Hay soledades de soledades. Soledades de aislamiento voluntario, soledades por exclusión o rechazo en un grupo humano, soledades por incomprensión, soledades por ausencia de compañía y las soledades efectivas cuando paulatinamente, poco a poco, uno se va quedando efectivamente solo en la vida porque se le mueren los papás, se le mueren los hermanos, se le mueren los familiares y seres más queridos y el círculo de relaciones humanas más estrechas se extingue. Debe ser un sentimiento de orfandad y de abandono únicos. Ya no hay con quien hablar, con quién desahogarse, a quien visitar, por quien preocuparse de modo especial. Esto le sucede a las personas longevas que sobreviven al resto. Y, repito, aunque tengan compañía física de otros, se sienten totalmente solos. No es cuestión de cantidad de gente, es ausencia cualificada de relaciones de afecto, esto es, de ese sentimiento único que generaban esos seres y que nada ni nadie pueden llenar.

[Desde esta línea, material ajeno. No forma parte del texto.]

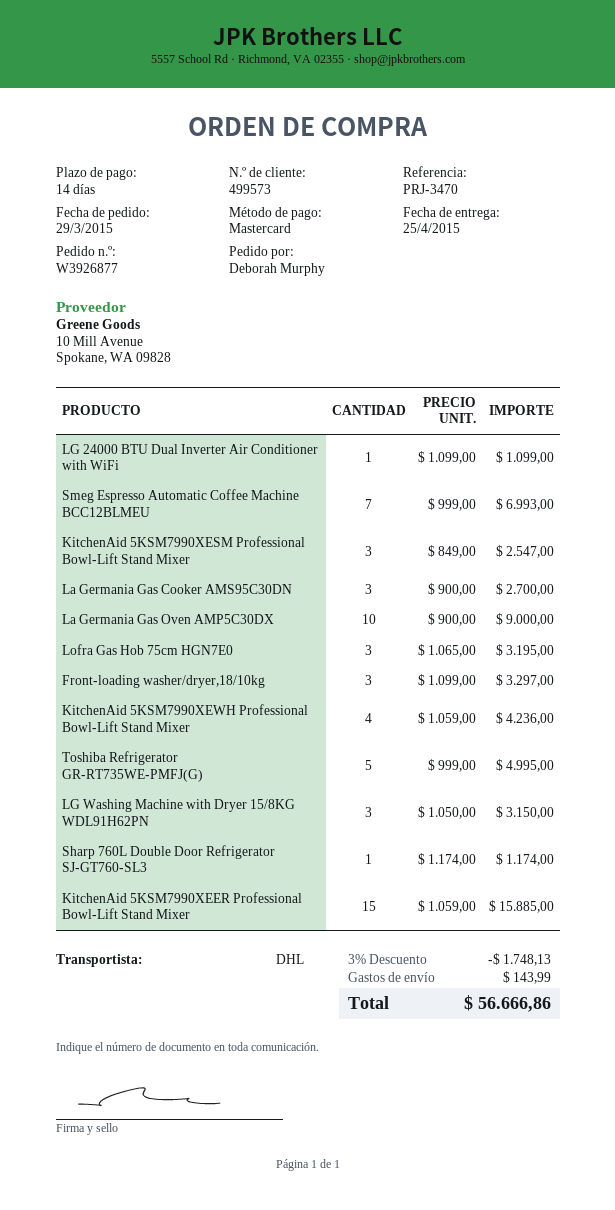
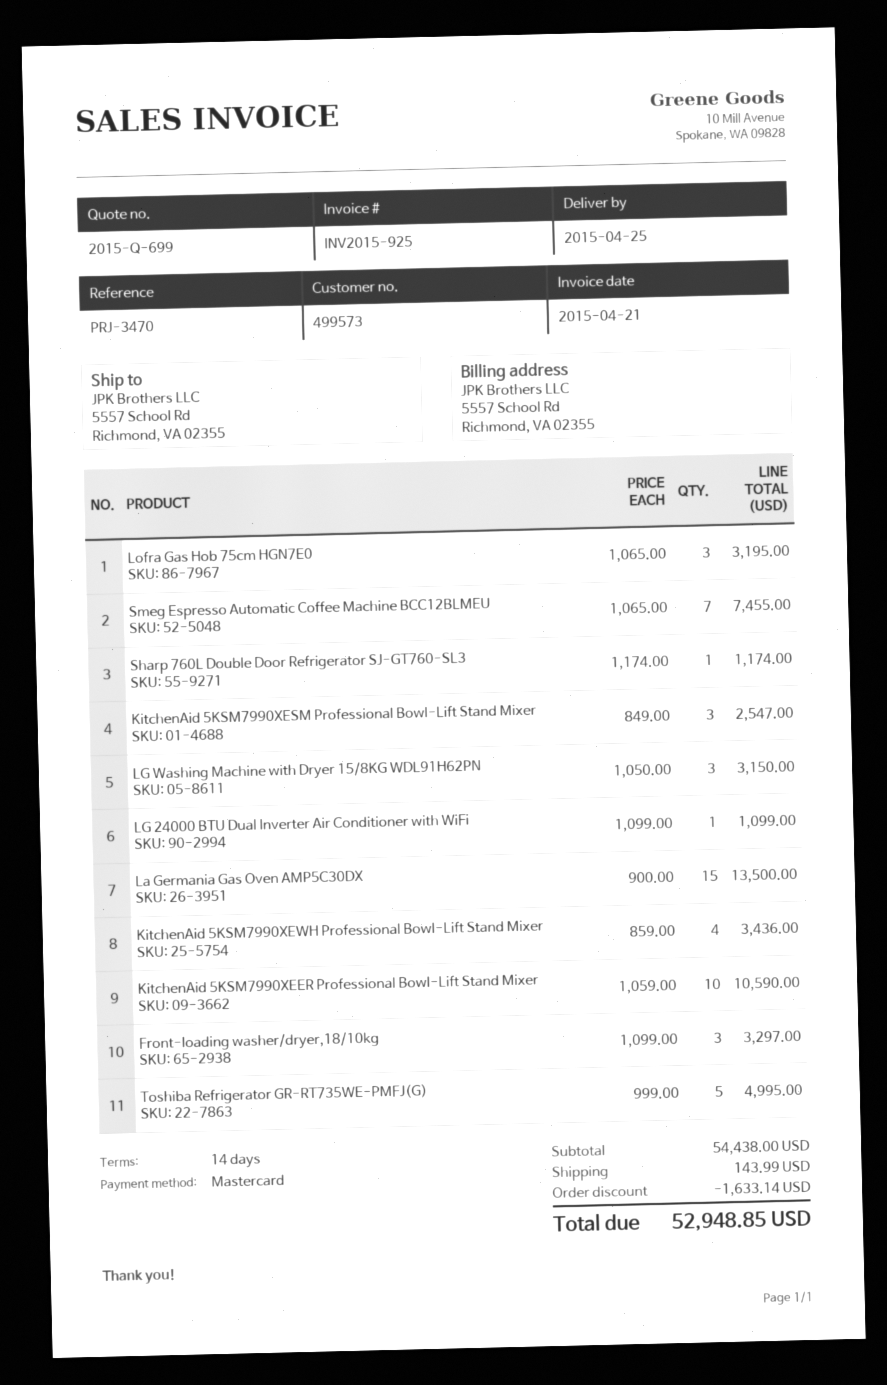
Smeg Espresso Automatic Coffee Machine BCC12BLMEU: 7 x 999.00 = 6993.00 -> 7 x 1065.00 = 7455.00
La Germania Gas Cooker AMS95C30DN: 3 x 900.00 = 2700.00 -> none
La Germania Gas Oven AMP5C30DX: 10 x 900.00 = 9000.00 -> 15 x 900.00 = 13500.00
KitchenAid 5KSM7990XEWH Professional Bowl-Lift Stand Mixer: 4 x 1059.00 = 4236.00 -> 4 x 859.00 = 3436.00
KitchenAid 5KSM7990XEER Professional Bowl-Lift Stand Mixer: 15 x 1059.00 = 15885.00 -> 10 x 1059.00 = 10590.00
discount: 1748.13 -> 1633.14
total: 56666.86 -> 52948.85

¡Qué dura es la soledad! Sólo Dios podría consolar tan desolador momento y llenar ese humano vacío. No es fácil. Se dice sin más, mirando desde la barrera, pero solo se entiende cuando se vive. Cuando solidariamente, silenciosamente, se acompaña a quien está afligido en el alma. No hay mucho que decir. No hay consejo que valga. No hay remedio halo u homeopático que sirva. Es una profunda experiencia interior, inenarrable, indescriptible, para muchos incomprensible. Ahí sí que la oración de la doctora Teresa cobra todo su sentido: “Nada te turbe, nada te espante. Dios no se muda. La paciencia todo lo alcanza. Quien a Dios tiene nada le falta, solo Dios basta”. ¡Amén!